Yeah... loose code files have this /better/ than a library typically does if
you like all symbols to be visible. (otherwise its a valid point and lets you
hide your code again...)

> Dependent Libraries

including dependencies is a pain, but it makes sure people can use your code
immediately. i like one-step processes - every project i've done in the last 5
years or so works with a single check-out from source control - in some cases
even if you are lacking the ide or other important tools. the bloat is not
relevant today, even on mobile platforms... although i don't seem capable of
creating many multiple megabytes of code no matter how much i do except for
including some enormous 3rd party library (freetype is the last one i had this
problem with - i never use it any more).

> result in builds of the library being unique

this is a genuine problem - kinda - if your code doesn't build under multiple
platforms and compilers to have the same behaviour then you have much worse
technical debt than this to fix first... like making your code actually cross-
platform and deterministic (if you actually need that).

however all of that aside I think my point about being super cross platform
across *nix, iOS, OS X, Windows RT/Desktop, Android, Windows Phone 8 and
unknown future operating systems trumps the lot...
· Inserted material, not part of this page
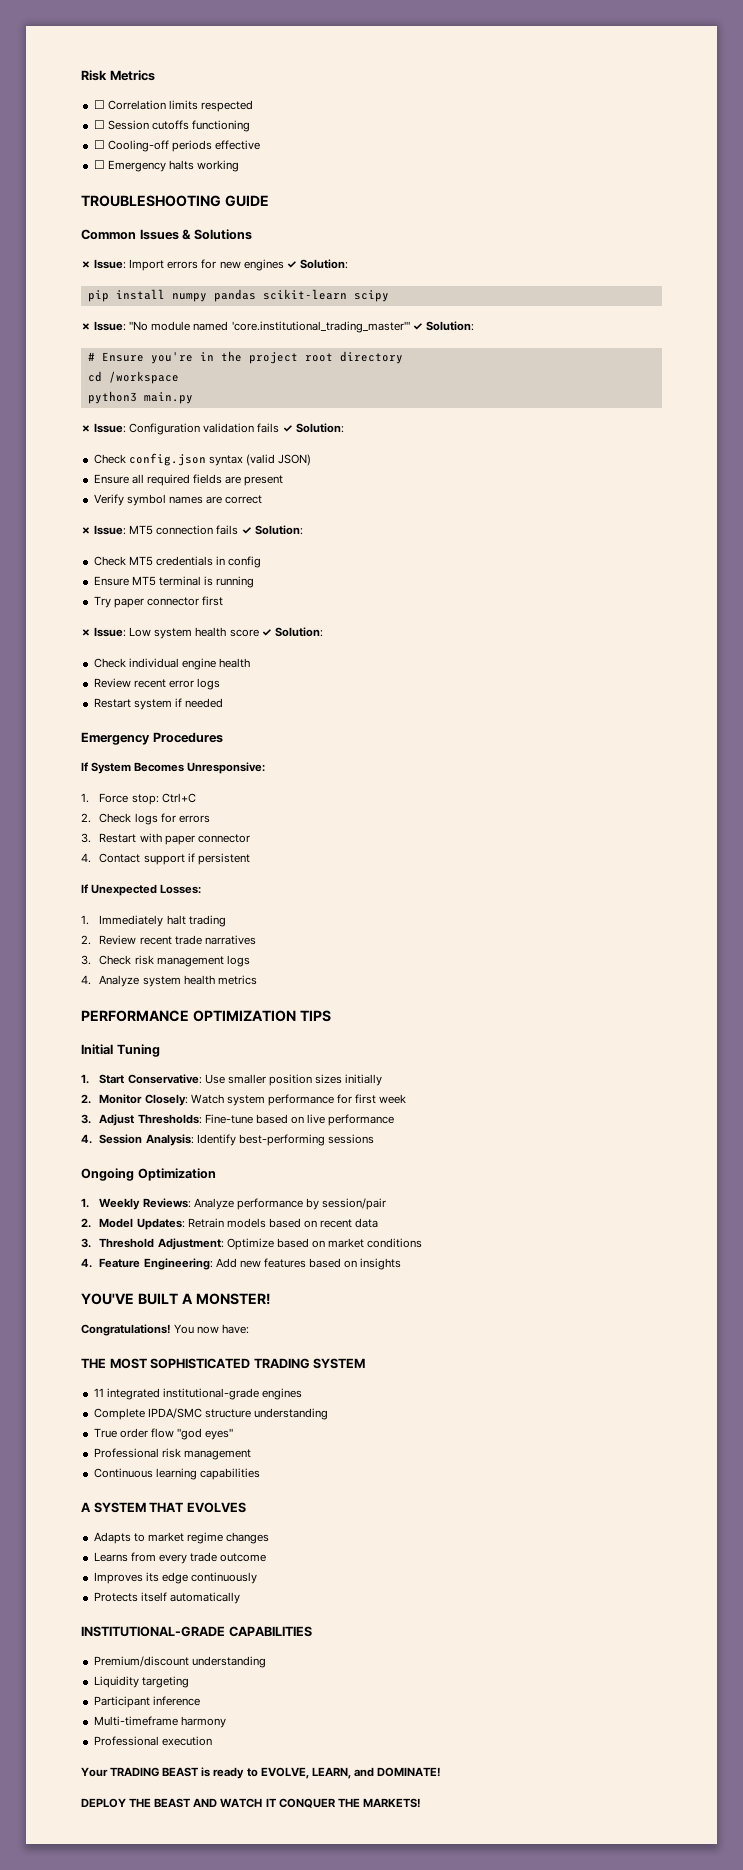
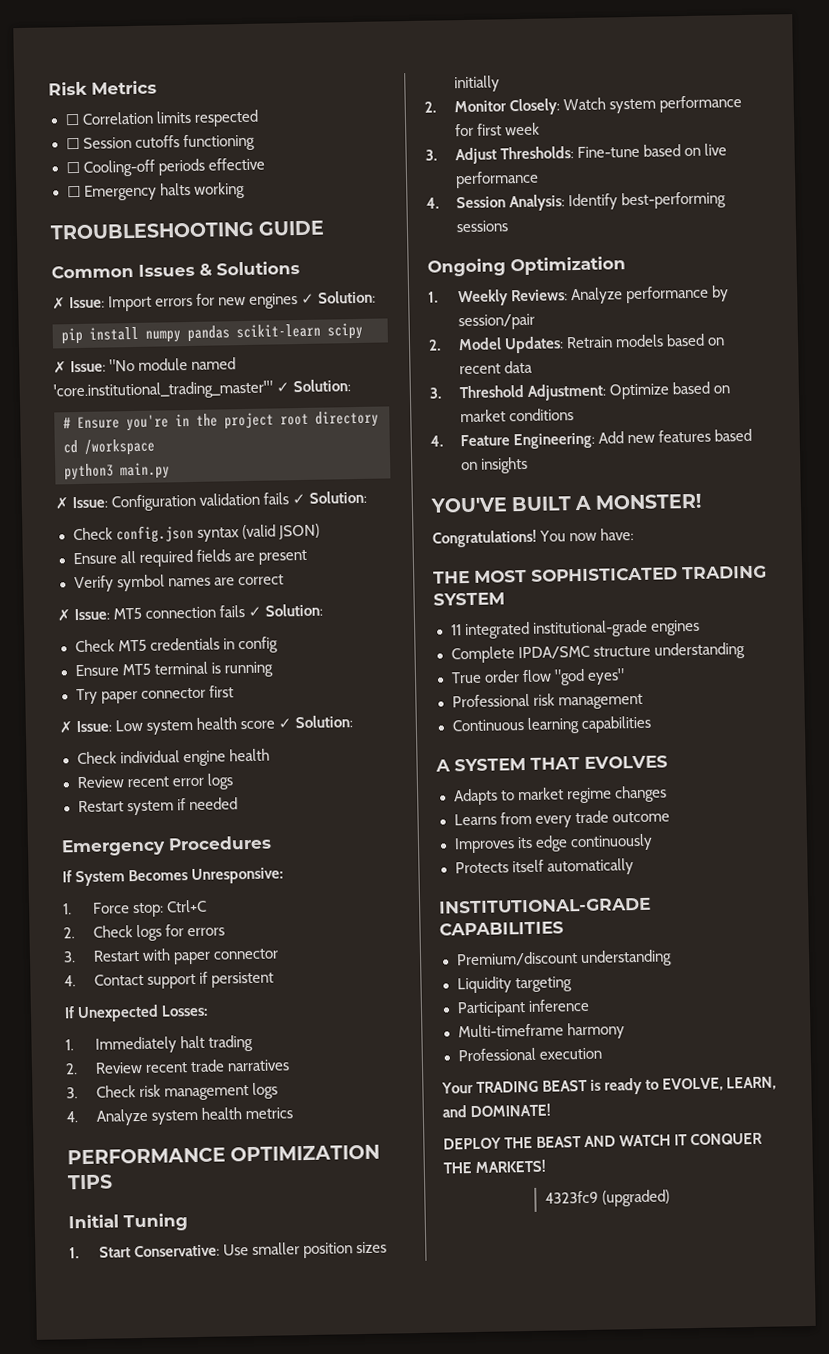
+ 4323fc9 (upgraded)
EDIT: as a real world example consider stb_image.c - a fantastically useful
header providing a very clean image loading interface for the most common
formats (especially compared to any of the OS library alternatives on all of
the platforms where the amount of boilerplate and needless operations is quite
staggering for something so simple). I've used this on all of the above
platforms and the only problem I have is that the author is not so keen on
using the maximum level of warnings like I do... (I like the compiler to never
be confused and have the best information available about my program, and
incidentally libraries deny the compiler valuable information in many cases
too...)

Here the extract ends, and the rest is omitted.